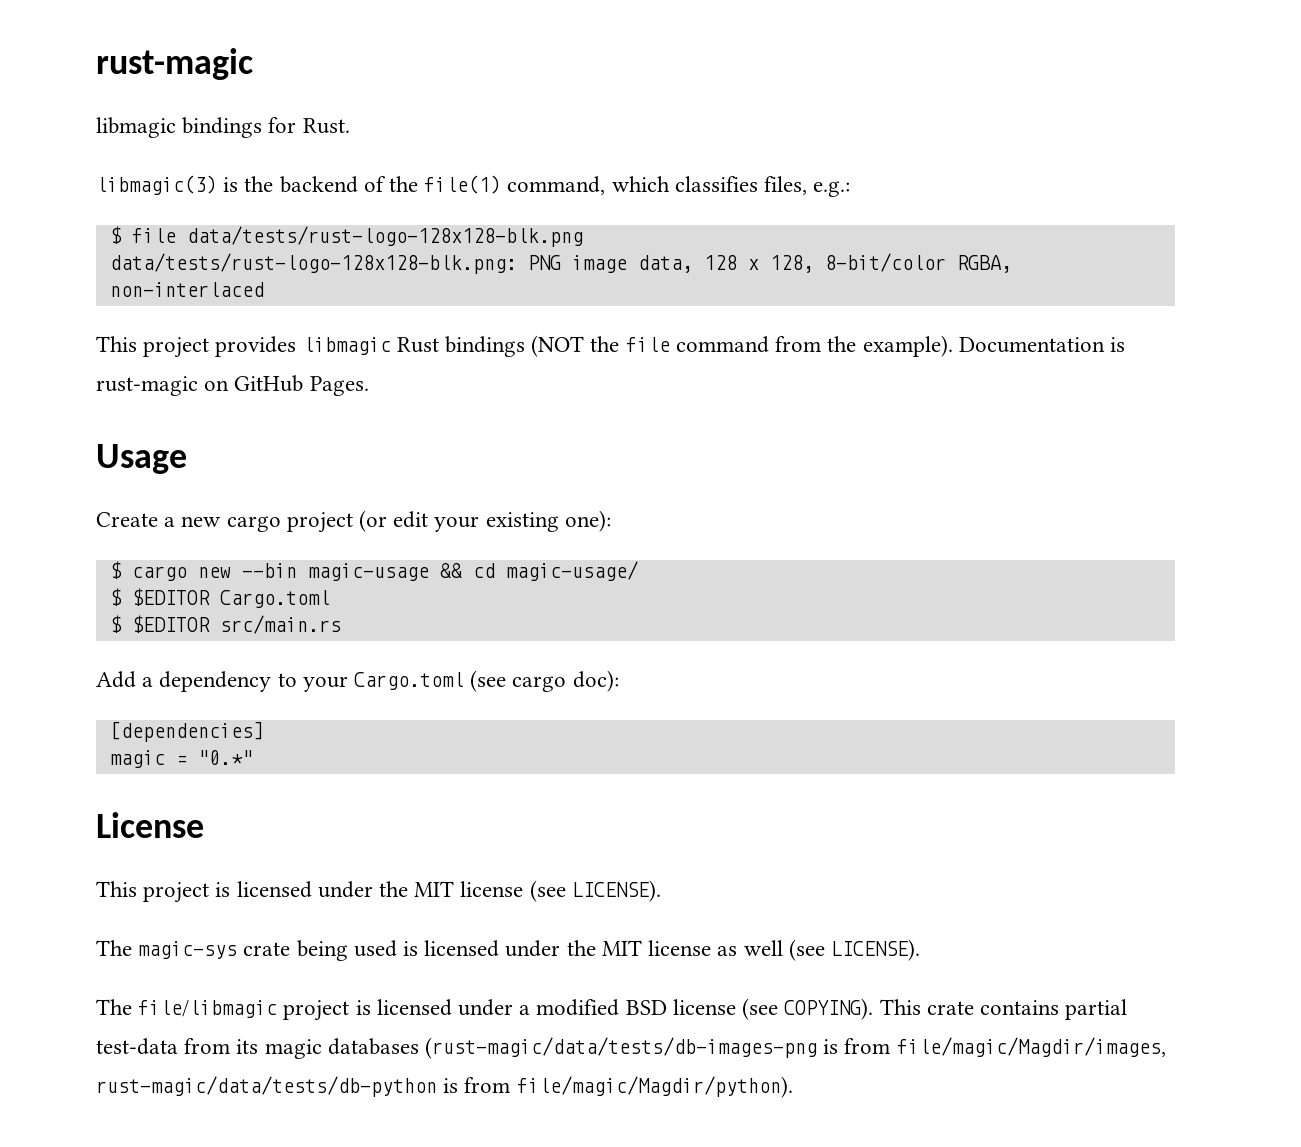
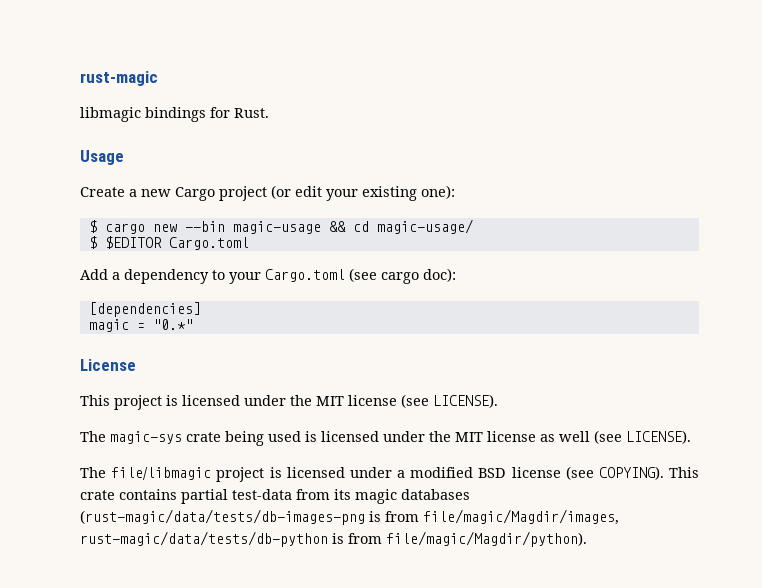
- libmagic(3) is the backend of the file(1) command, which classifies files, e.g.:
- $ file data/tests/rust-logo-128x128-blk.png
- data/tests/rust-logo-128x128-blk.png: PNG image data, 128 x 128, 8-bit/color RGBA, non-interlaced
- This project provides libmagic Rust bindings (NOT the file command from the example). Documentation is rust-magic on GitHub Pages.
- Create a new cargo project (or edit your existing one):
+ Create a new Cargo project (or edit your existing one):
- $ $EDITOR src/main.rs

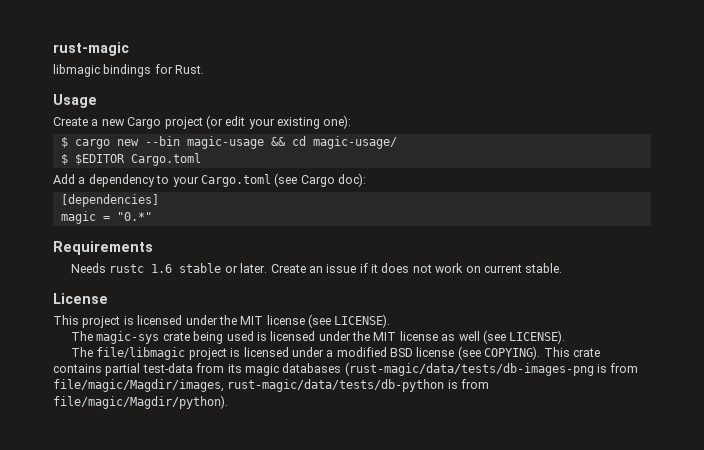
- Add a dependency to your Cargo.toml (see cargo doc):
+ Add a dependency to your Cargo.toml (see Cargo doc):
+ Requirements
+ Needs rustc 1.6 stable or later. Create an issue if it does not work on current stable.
──────────────────────────────
WHAT TO WORK ON
From the first line to the last, copy the listing above exactly and leave out the images.

EXERCISE SOLUTION
- libmagic(3) is the backend of the file(1) command, which classifies files, e.g.:
- $ file data/tests/rust-logo-128x128-blk.png
- data/tests/rust-logo-128x128-blk.png: PNG image data, 128 x 128, 8-bit/color RGBA, non-interlaced
- This project provides libmagic Rust bindings (NOT the file command from the example). Documentation is rust-magic on GitHub Pages.
- Create a new cargo project (or edit your existing one):
+ Create a new Cargo project (or edit your existing one):
- $ $EDITOR src/main.rs

- Add a dependency to your Cargo.toml (see cargo doc):
+ Add a dependency to your Cargo.toml (see Cargo doc):
+ Requirements
+ Needs rustc 1.6 stable or later. Create an issue if it does not work on current stable.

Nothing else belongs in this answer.